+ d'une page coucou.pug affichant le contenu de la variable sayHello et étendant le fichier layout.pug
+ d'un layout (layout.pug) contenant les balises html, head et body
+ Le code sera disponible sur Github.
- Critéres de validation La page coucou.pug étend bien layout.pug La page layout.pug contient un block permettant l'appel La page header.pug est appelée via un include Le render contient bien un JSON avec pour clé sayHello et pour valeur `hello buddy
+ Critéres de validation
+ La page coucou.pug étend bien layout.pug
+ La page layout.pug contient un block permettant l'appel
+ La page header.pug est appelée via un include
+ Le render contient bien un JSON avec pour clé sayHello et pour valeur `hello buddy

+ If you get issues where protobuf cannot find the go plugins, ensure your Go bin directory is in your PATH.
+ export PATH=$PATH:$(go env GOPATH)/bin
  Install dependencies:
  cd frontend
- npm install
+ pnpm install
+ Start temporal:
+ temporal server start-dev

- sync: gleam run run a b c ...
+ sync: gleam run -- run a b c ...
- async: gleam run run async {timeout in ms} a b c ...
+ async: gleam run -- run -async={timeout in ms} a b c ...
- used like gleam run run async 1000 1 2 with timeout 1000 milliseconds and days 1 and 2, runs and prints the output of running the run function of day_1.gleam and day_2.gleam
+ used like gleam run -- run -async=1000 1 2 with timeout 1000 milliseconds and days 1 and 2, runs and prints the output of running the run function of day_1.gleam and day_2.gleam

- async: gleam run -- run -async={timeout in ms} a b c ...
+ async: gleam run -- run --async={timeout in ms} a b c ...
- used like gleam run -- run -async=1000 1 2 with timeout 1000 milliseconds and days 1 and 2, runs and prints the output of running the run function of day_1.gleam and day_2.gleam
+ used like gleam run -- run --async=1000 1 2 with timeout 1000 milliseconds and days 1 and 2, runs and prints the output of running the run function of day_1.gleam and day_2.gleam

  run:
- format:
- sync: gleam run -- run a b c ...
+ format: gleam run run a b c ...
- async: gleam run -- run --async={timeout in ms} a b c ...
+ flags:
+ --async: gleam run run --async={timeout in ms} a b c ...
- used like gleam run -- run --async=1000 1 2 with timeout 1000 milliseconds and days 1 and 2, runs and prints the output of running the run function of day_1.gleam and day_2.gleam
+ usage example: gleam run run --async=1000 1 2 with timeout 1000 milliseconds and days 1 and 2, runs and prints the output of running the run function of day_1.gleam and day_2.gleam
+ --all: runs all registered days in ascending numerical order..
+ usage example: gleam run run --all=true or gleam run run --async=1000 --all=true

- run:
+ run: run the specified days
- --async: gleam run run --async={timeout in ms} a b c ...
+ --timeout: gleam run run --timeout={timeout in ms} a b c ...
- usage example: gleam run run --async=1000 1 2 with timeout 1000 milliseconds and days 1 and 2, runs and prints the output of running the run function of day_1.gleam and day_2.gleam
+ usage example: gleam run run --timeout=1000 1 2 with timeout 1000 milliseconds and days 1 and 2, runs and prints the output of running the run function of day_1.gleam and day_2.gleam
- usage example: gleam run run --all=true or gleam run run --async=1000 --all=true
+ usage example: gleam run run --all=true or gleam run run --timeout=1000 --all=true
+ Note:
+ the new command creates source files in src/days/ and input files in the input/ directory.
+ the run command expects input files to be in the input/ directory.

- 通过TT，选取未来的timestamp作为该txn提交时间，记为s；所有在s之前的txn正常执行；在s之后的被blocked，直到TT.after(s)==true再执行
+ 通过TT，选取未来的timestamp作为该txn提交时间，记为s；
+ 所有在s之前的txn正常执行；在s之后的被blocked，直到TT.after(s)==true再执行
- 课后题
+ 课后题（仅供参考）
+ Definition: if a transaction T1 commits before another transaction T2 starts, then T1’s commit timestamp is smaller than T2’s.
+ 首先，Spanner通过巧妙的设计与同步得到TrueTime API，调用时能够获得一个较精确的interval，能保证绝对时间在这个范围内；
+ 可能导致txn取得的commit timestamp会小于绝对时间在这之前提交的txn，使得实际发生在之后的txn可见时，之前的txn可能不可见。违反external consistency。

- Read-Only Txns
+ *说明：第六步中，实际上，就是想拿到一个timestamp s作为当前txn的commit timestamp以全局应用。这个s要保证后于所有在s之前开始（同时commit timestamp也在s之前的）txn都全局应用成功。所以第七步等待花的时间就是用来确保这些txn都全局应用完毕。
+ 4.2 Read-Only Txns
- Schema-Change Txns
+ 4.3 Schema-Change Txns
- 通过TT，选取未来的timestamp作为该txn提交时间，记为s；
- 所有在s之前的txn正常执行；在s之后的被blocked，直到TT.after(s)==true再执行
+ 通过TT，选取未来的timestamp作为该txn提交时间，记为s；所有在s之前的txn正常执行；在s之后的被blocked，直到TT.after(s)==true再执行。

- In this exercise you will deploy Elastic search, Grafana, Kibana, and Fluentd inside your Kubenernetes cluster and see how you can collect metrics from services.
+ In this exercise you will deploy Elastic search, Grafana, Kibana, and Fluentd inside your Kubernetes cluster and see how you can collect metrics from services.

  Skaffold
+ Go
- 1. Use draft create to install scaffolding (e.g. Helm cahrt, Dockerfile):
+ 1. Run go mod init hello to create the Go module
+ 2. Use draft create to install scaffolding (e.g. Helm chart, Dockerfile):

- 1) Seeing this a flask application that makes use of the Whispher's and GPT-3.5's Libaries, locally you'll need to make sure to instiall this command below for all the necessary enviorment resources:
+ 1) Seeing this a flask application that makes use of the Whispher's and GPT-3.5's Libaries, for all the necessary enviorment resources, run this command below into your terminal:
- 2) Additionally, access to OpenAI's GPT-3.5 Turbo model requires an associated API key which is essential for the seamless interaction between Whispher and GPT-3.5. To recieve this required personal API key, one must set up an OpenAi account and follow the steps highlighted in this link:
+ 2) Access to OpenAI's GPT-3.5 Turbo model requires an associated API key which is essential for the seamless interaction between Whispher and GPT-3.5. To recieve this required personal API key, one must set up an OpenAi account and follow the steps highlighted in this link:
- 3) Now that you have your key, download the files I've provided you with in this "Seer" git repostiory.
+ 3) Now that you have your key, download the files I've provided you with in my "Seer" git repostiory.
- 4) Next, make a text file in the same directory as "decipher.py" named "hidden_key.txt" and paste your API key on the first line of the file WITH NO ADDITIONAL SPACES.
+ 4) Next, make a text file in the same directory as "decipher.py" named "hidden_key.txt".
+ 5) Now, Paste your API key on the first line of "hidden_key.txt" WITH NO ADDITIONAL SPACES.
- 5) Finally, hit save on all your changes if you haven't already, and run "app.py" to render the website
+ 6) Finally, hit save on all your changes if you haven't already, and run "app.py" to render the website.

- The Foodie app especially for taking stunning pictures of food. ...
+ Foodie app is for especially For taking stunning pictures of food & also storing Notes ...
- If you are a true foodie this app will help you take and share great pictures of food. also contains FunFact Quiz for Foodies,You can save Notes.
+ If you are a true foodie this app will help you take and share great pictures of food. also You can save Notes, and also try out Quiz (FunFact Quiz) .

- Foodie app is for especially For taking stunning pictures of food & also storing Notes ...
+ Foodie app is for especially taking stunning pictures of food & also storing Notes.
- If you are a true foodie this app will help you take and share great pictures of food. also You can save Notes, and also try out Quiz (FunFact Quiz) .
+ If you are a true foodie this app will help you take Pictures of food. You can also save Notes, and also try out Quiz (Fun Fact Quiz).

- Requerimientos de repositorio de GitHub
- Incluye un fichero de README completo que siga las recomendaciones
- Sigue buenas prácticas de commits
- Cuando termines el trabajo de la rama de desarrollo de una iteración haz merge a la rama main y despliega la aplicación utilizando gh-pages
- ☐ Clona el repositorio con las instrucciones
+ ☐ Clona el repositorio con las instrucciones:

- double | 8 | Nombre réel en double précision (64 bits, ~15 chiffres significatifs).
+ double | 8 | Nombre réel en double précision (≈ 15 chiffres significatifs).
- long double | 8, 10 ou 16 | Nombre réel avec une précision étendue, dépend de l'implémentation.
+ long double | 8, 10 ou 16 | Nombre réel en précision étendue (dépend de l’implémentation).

□ □ □ □ □ □ □

Using the entries above, return each line that includes the word "scaffolding".

- 1. Use draft create to install scaffolding (e.g. Helm cahrt, Dockerfile):
+ 2. Use draft create to install scaffolding (e.g. Helm chart, Dockerfile):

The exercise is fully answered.